Pink and yellow plates, cups, and pots looked exactly like they did when Anna served up smorgasbords of plastic toy pizza slices, hamburgers, peas, bananas, cupcakes, and cheese wedges. “Mmmm,” I would say, smacking my lips loudly and pretending to chew, eliciting her brightly dimpled smile.

At the bottom of the box, a doll marked by an ink scribble in the middle of her forehead looked serenely relieved to have retired to a cardboard haven. Her life with Anna had not been easy. With the doll slumped in an umbrella stroller, Anna would push her around our cul-de-sac, sometimes hitting a crack that would catapult the poor doll head-first into the pavement. A quick kiss on the scuffed head, and Anna was off again.

A tattered file box contained artwork, crafts, and primitive pottery—ancient relics with cracking macaroni and yellowing glue. Strangely, these gave no indication of Anna’s later talent for art and design. Small spiral notebooks were scribbled with her endless ideas, garment sketches, and redecorating plans. “How to make money this summer: 1. Sell my old Barbies; 2. Make lemonade; 3. …,” on one page. “Rules for Secret Club House,” on another.

It’s an incredible privilege to watch a human being grow, I thought. Cradling a helpless budding newborn in my arms, I couldn’t have imagined the distinctive person who would bloom before my eyes over eighteen years.

I finally found the box of t-shirts, and the wonder of our exceptional daughter came into watery focus. Bossy, stubborn, controlling, and pensive. Intelligent, driven, hilarious, and creative. With big brown eyes, a sparkling smile, and an uncommon dimpled chin.

As I switched out the lights and lugged the box past the door to the lair of Jabba the Hutt, I realized I hadn’t kept all those boxed relics for my children’s sake. I had kept them for my sake, so I could remember.

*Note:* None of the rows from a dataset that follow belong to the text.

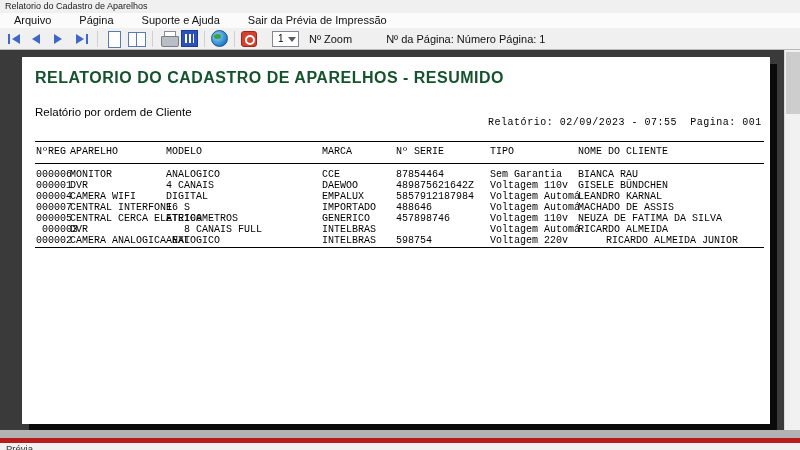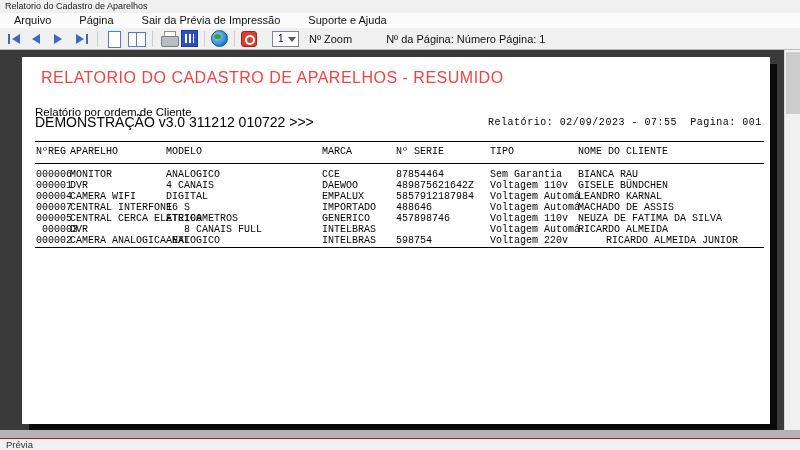"Sair da Prévia de Impressão" div.menu-item { order: before "Suporte e Ajuda" -> after "Suporte e Ajuda" }
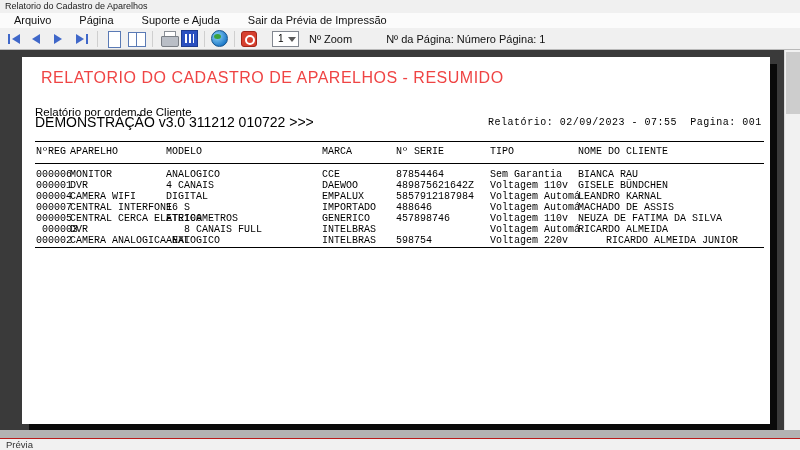"RELATORIO DO CADASTRO DE APARELHOS -" .rep-title { color: #ef4444 -> #14532d; font-weight: normal -> bold; left: 19px -> 13px }
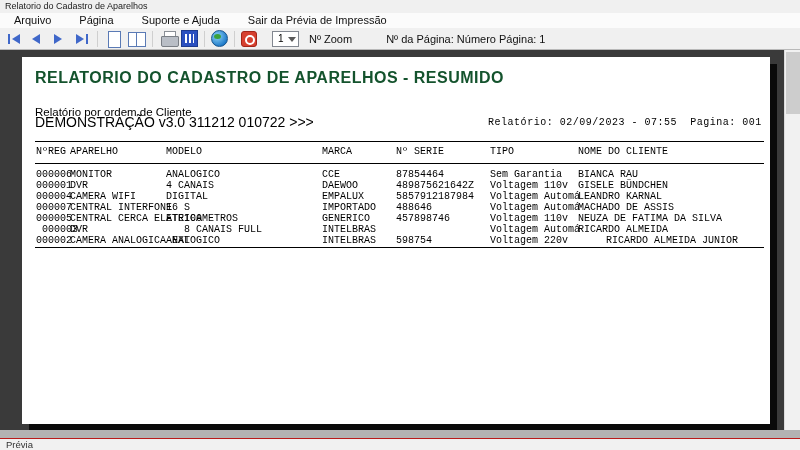"DEMONSTRAÇÃO v3.0 311212 010722 >>>" div.rep-version { html: <div>DEMONSTRAÇÃO v3.0 311212 010722 &gt;&gt;&gt;</div> -> none }
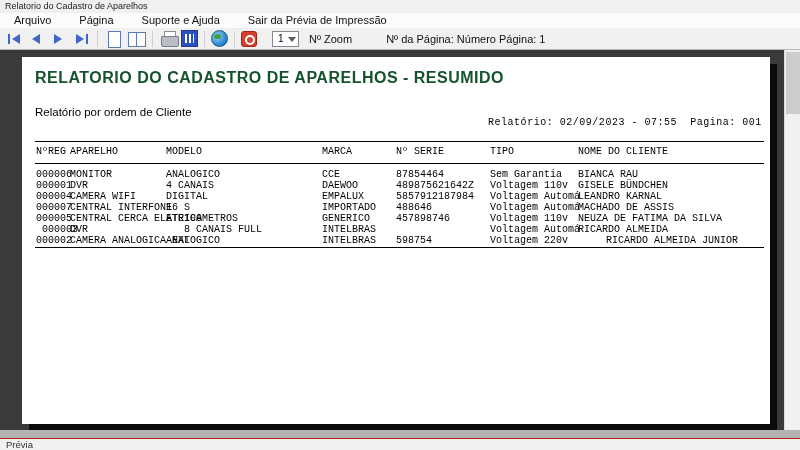"Prévia" .statusbar { border-top: 1px solid #b91c1c -> 5px solid #b91c1c }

I squirreled items away that would take me back to the moments of motherhood I was afraid I’d forget.

Sniffling up the narrow stairs into the comforting afternoon light of my sunny kitchen, I shrugged off my irrational fear of losing childhood memories. Anna’s high school graduation, like so many moments of her life, would surely be unforgettable. The monumental event would meld her past and present together, imprinting the incredible image of our daughter’s evolution on my mind—forever.